======== SOURCE INFORMATION ========

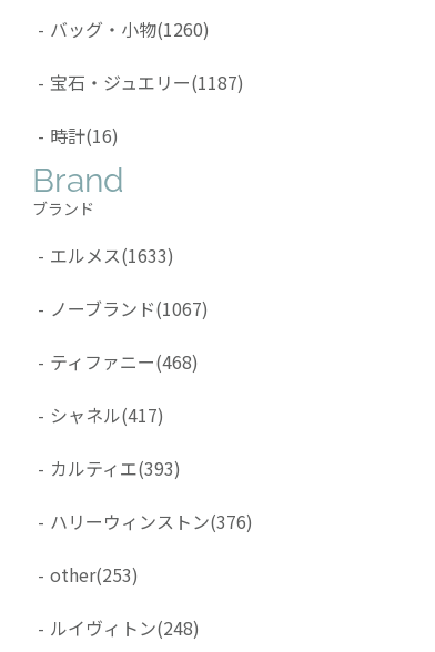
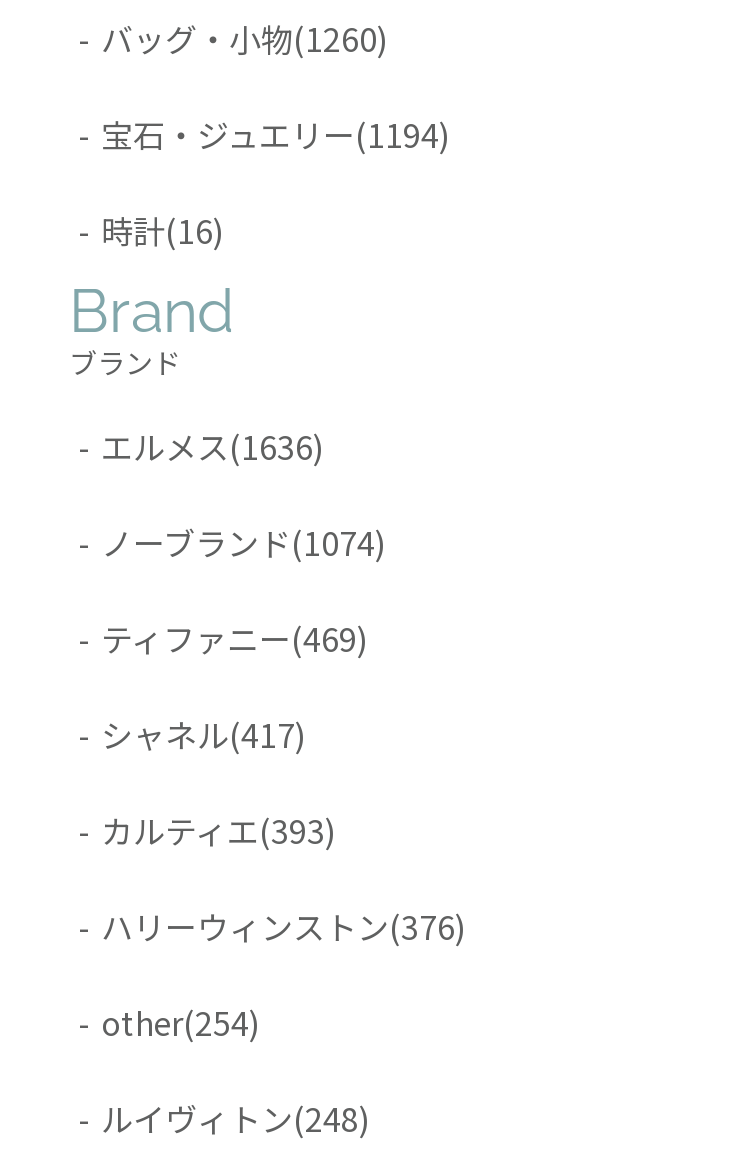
[38,68,244,95] - 宝石・ジュエリー(1187) -> [79,109,451,157] - 宝石・ジュエリー(1194)
[38,241,174,268] - エルメス(1633) -> [79,421,325,469] - エルメス(1636)
[38,295,209,321] - ノーブランド(1067) -> [79,517,387,565] - ノーブランド(1074)
[38,348,199,374] - ティファニー(468) -> [79,613,369,661] - ティファニー(469)
[38,561,139,587] - other(253) -> [79,997,261,1045] - other(254)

========

= BRIEF =
Everything in the records is to be repeated verbatim except the pictures.

= OUTPUT OF THE EXERCISE =
[38,68,244,95] - 宝石・ジュエリー(1187) -> [79,109,451,157] - 宝石・ジュエリー(1194)
[38,241,174,268] - エルメス(1633) -> [79,421,325,469] - エルメス(1636)
[38,295,209,321] - ノーブランド(1067) -> [79,517,387,565] - ノーブランド(1074)
[38,348,199,374] - ティファニー(468) -> [79,613,369,661] - ティファニー(469)
[38,561,139,587] - other(253) -> [79,997,261,1045] - other(254)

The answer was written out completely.